00407B43 |. 8D4D DC lea ecx,[local.9]
00407B46 |. E8 E695FFFF call Key-enc.00401131 ; [18f620+0c]处的数据会变
00407B4B |. 8D4D CC lea ecx,[local.13] ; 18f610
00407B4E |. E8 7F95FFFF call Key-enc.004010D2 ; 将5cd094写入ecx
00407B53 |. C645 FC 02 mov byte ptr ss:[ebp-0x4],0x2
00407B57 |. 8D4D CC lea ecx,[local.13]
00407B5A |. 51 push ecx
00407B5B |. 8B4D F0 mov ecx,[local.4]
00407B5E |. 83C1 5C add ecx,0x5C ; 终于看到输入数据啦嘿嘿
00407B61 |. E8 FAA50D00 call Key-enc.004E2160
00407B66 |. 50 push eax ; size
00407B67 |. 8B4D F0 mov ecx,[local.4]
00407B6A |. 83C1 5C add ecx,0x5C ; buffer
00407B6D |. E8 38A60D00 call Key-enc.004E21AA
00407B72 |. 50 push eax ; 输入数据的buffer
00407B73 |. 8D4D DC lea ecx,[local.9]
00407B76 |. E8 5F97FFFF call Key-enc.004012DA
00407B7B |. 50 push eax ; size2
00407B7C |. 8D4D DC lea ecx,[local.9]
00407B7F |. E8 7096FFFF call Key-enc.004011F4
00407B84 |. 50 push eax ; 相关数据的buffer
00407B85 |. E8 7E96FFFF call Key-enc.00401208 ; 关键函数 变第一次
这个函数应该比较关键 有5个压栈参数这里有输入数据的偏移,大小,关键信息的偏移,大小,和一个地址,在函数返回后即算法结束后得到的结果应该与该地址有关
这里的地址为18f610,在18f610+c的地方存的就是数据的地址
0018F610 005CD094 斝\. Key-enc.005CD094
0018F614 00000008 ...
0018F618 00000801 ..
0018F61C 02127798 榳
02127798 92 A8 01 86 FB BA 80 4B 00 00 00 00 00 00 00 00 挩嘂簚K........

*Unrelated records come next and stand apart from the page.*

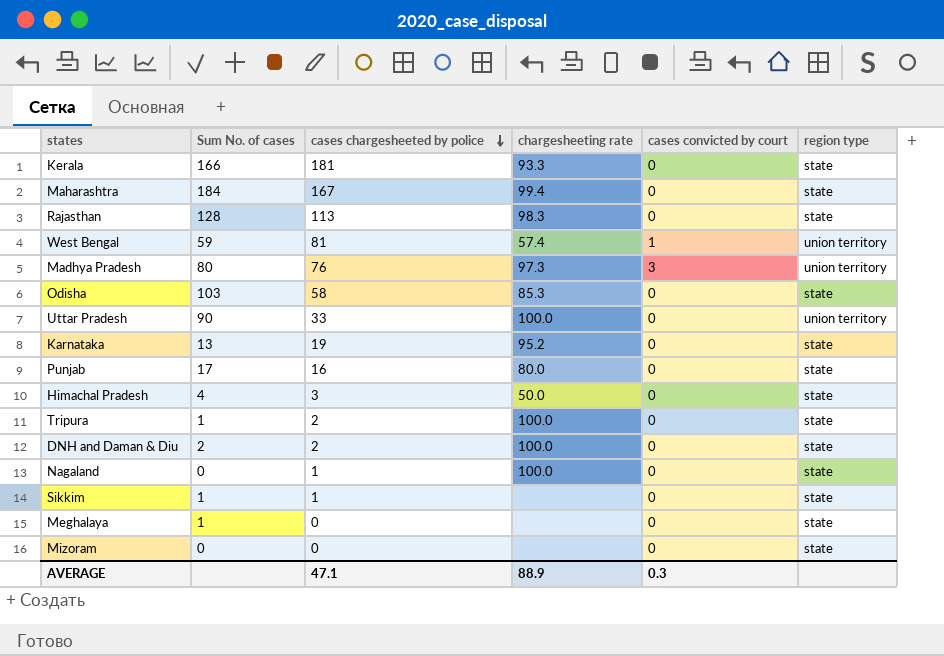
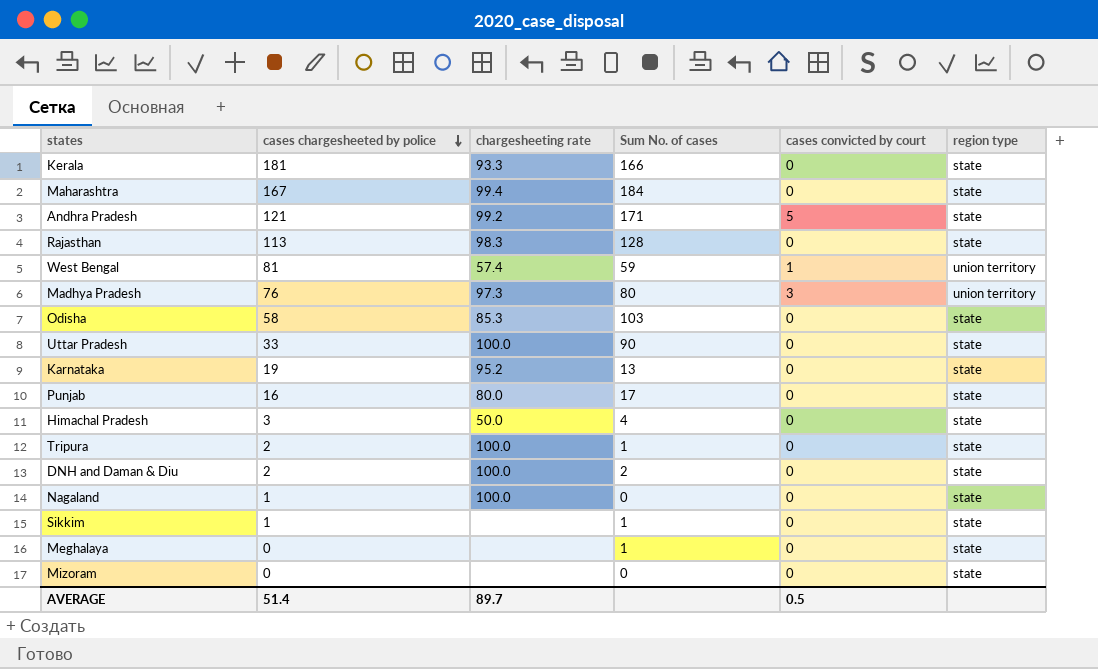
column Sum No. of cases | position: 2 -> 4
row Andhra Pradesh: none -> 121 | 99.2 | 171 | 5 | state
Uttar Pradesh | region type: union territory -> state
AVERAGE | cases chargesheeted by police: 47.1 -> 51.4
AVERAGE | chargesheeting rate: 88.9 -> 89.7
AVERAGE | cases convicted by court: 0.3 -> 0.5

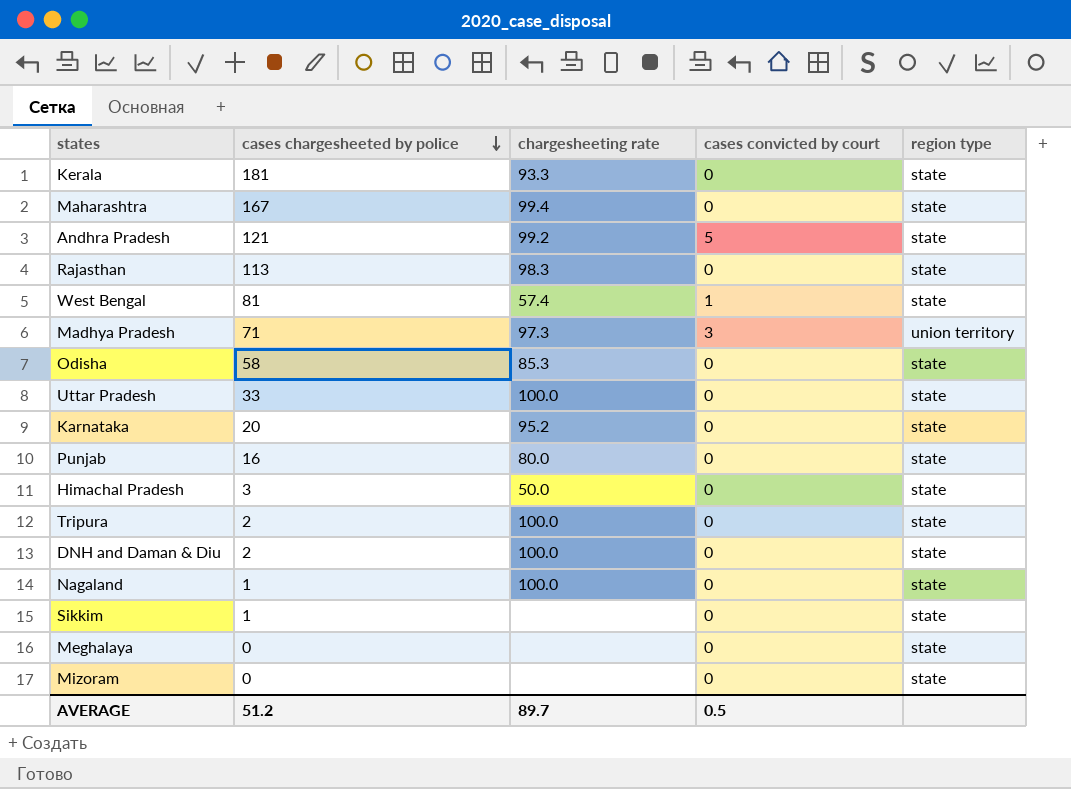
column Sum No. of cases | position: 4 -> none
West Bengal | region type: union territory -> state
Madhya Pradesh | cases chargesheeted by police: 76 -> 71
Karnataka | cases chargesheeted by police: 19 -> 20
AVERAGE | cases chargesheeted by police: 51.4 -> 51.2

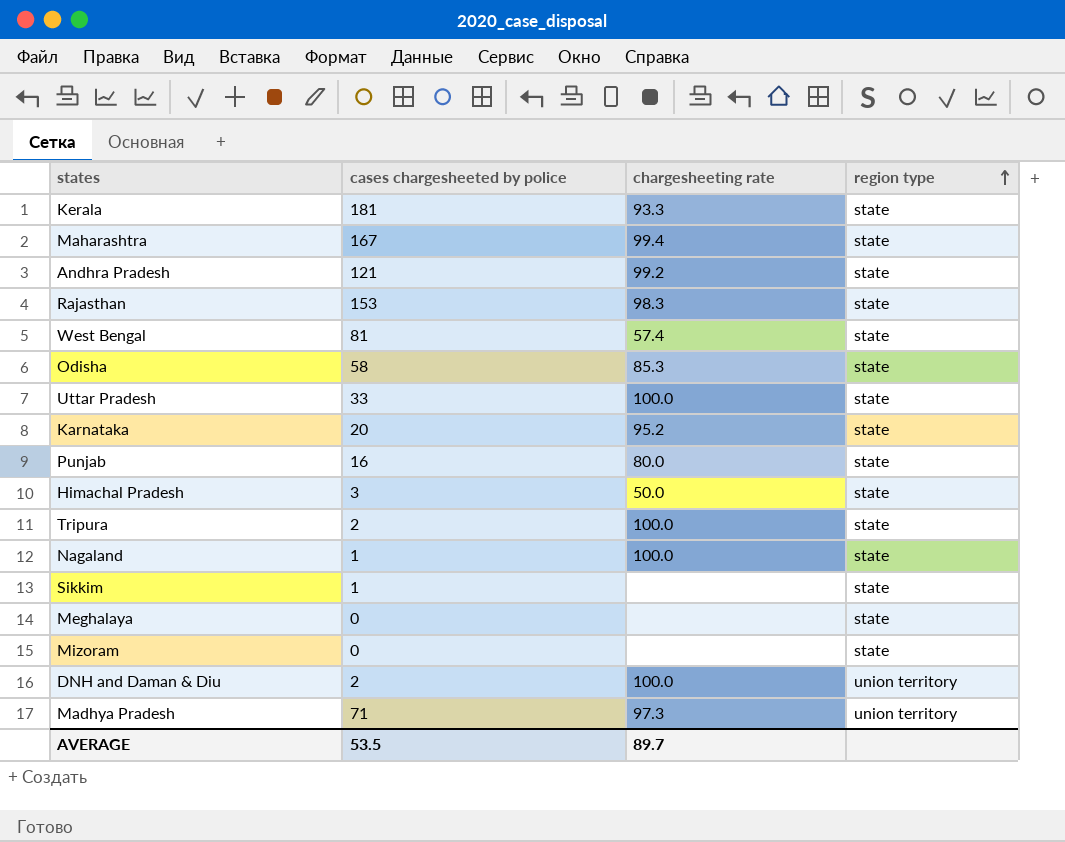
row order: cases chargesheeted by police descending -> region type ascending
column cases convicted by court | position: 4 -> none
Rajasthan | cases chargesheeted by police: 113 -> 153
DNH and Daman & Diu | region type: state -> union territory
AVERAGE | cases chargesheeted by police: 51.2 -> 53.5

这个数据应该就是进行第一次算法变换后得到的数据,然后就密切关注该数据怎么样变化才能得到最终的密文,这是我是先找关键地方的代码,最后再分析具体流程,上面红色字就会第一次关键变换。
接着分析主函数:
00407B85 |. E8 7E96FFFF call Key-enc.00401208 ; 关键函数 变一次
00407B8A |. 83C4 14 add esp,0x14
00407B8D |. 8D4D CC lea ecx,[local.13]
00407B90 |. E8 9D94FFFF call Key-enc.00401032 ; 关键函数 变第二次 kqgBhvu6gEs=
这里的地址用ecx传的,还是为18f610 在18f610+c处存的地址有变化
0018F610 005CD094 斝\. Key-enc.005CD094
0018F614 0000000C ....
0018F618 00000801 ..
0018F61C 02126728 (g ASCII "kqgBhvu6gEs="
02126728 6B 71 67 42 68 76 75 36 67 45 73 3D 00 00 00 00 kqgBhvu6gEs=....
这个数据应该就是进行第二次算法变换后得到的数据,然后就密切关注该数据怎么样变化才能得到最终的密文。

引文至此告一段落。